**What you should do:** Output nothing but the line containing "METAL ASS DILATOR" and the lines after it through the end of the material below, each reproduced exactly.

BEGIN

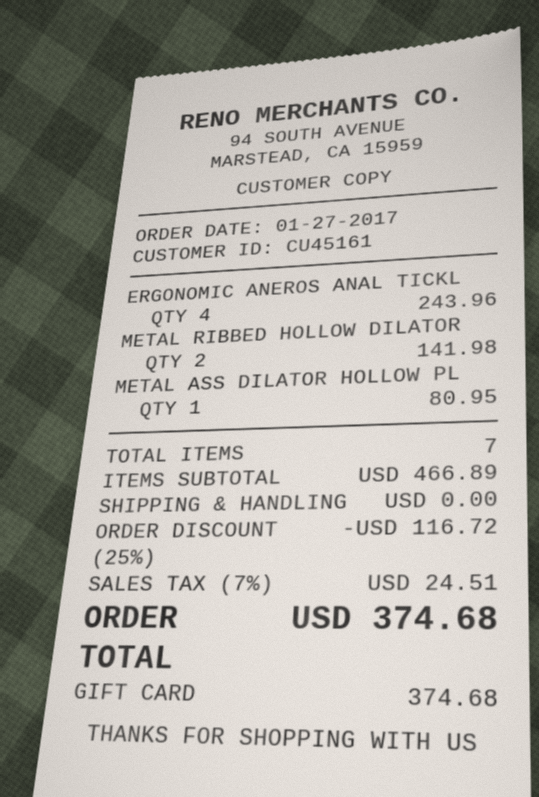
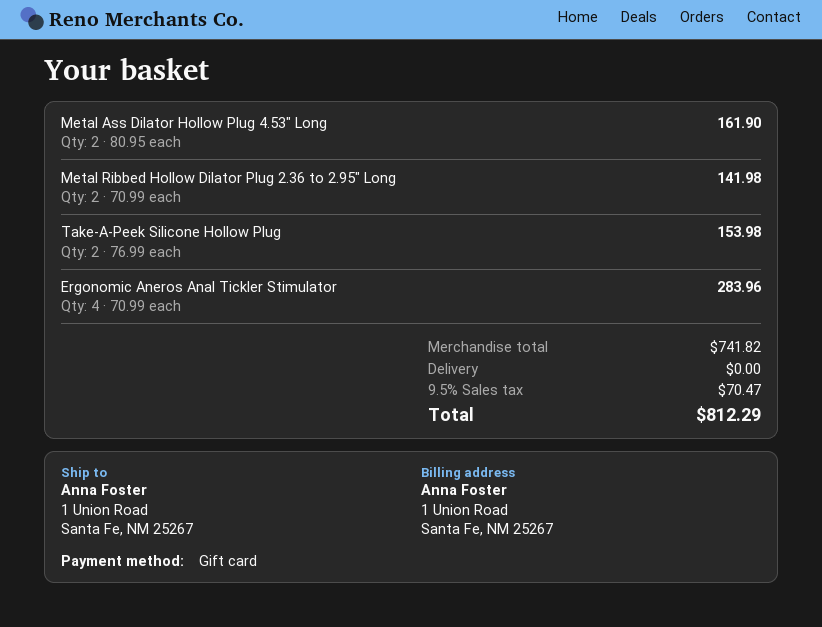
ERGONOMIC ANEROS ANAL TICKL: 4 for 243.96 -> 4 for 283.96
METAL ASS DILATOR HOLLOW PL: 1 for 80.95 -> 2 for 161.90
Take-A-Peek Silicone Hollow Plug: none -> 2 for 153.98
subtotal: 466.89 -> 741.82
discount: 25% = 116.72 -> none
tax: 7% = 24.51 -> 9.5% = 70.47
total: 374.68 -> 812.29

END

**Solution to the exercise:**
METAL ASS DILATOR HOLLOW PL: 1 for 80.95 -> 2 for 161.90
Take-A-Peek Silicone Hollow Plug: none -> 2 for 153.98
subtotal: 466.89 -> 741.82
discount: 25% = 116.72 -> none
tax: 7% = 24.51 -> 9.5% = 70.47
total: 374.68 -> 812.29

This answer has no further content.